IMO is boosting diversity by training future female maritime leaders

The leadership accelerator program aims to equip women with the leadership skills and confidence to take a seat at the shipping decision-making table.

The International Maritime Organization (IMO) will sponsor a number of women from developing countries to follow a new maritime leadership program, as part of the Organization’s ongoing work to support gender diversity in the maritime sector.

The initiative was announced during the recent first Maritime SheEO conference.  Maritime SheEO works towards creating the next generation of female maritime leaders.  Its leadership accelerator program aims to equip women with the leadership skills and confidence to take a seat at the shipping decision-making table.

Speaking at the opening session, IMO Secretary-General Kitack Lim emphasized the importance of female representation and diversity in the maritime sector and beyond. “Empowering women fuels thriving economies across the world, spurs growth and development, and benefits everyone working in the global maritime community and beyond,” he said.

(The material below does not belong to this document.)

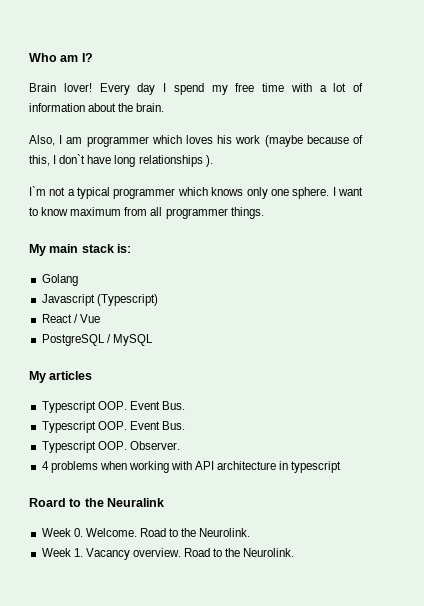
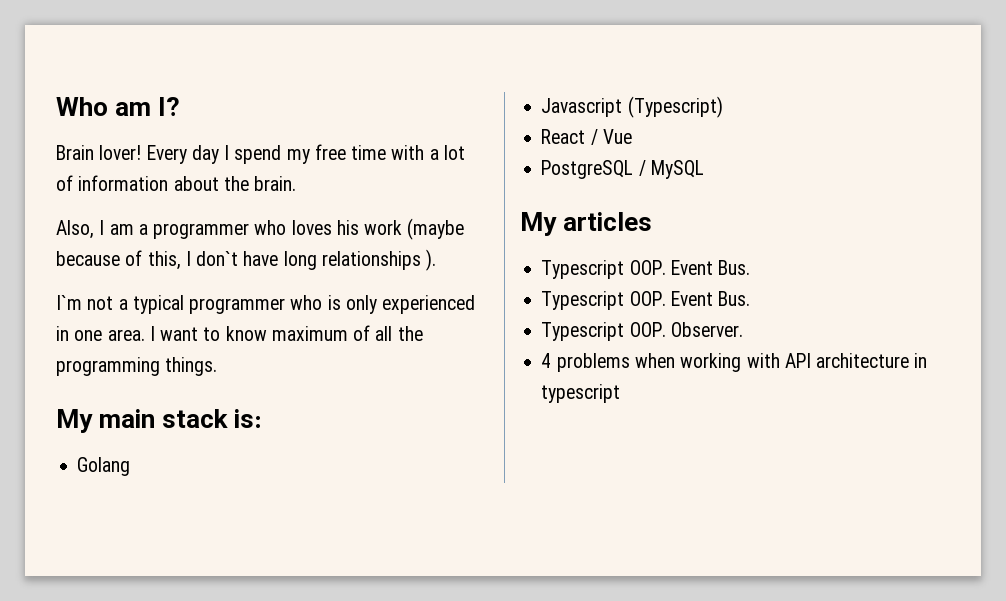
[86,135,182,147] programmer which -> [138,220,287,239] a programmer who
[177,187,330,199] which knows only one sphere. -> [290,295,476,314] [56,326,145,341] who is only experienced in one area.
[124,207,228,219] from all programmer -> [353,325,423,341] [56,357,160,376] of all the programming
[29,498,165,507] [41,528,251,537] [41,548,295,560] // Roard to the Neuralink // Week 0. Welcome. Road to the Neurolink. // Week 1. Vacancy overview. Road to the Neurolink. -> (621, 393) none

Helen Buni, representing IMO’s Women in Maritime program, said IMO sponsorship would enable the selected women from government administrations to benefit from the leadership scheme, which will include training, mentoring and networking opportunities. 

This is in line with IMO’s goal to help the maritime sector to move forward and to promote women’s full and effective participation and equal opportunities for leadership at all levels of decision-making in political, economic and public life. This scheme will complement access to high-level technical training courses, under which IMO sponsors female participants each year. 

The leadership program is expected to be fully launched by International Women’s Day (IWD), 8 March 2021. The 2021 IWD theme “Women in leadership: Achieving an equal future in a COVID-19 world” celebrates the tremendous efforts by women and girls around the world in shaping a more equal future and recovery from the COVID-19 pandemic.

Research shows the COVID-19 pandemic is exacerbating pre-existing inequalities and threatening to halt or reverse the gains of decades of collective effort – with data revealing that the pandemic will push 47 million more women and girls below the poverty line. 

The world is also witnessing increased reports on violence against women throughout the world due to the lockdowns, and women losing their livelihoods faster, because they are more exposed to hard‑hit economic sectors. Turning this around is a priority for the United Nations (UN) and for IMO, as part of the UN family.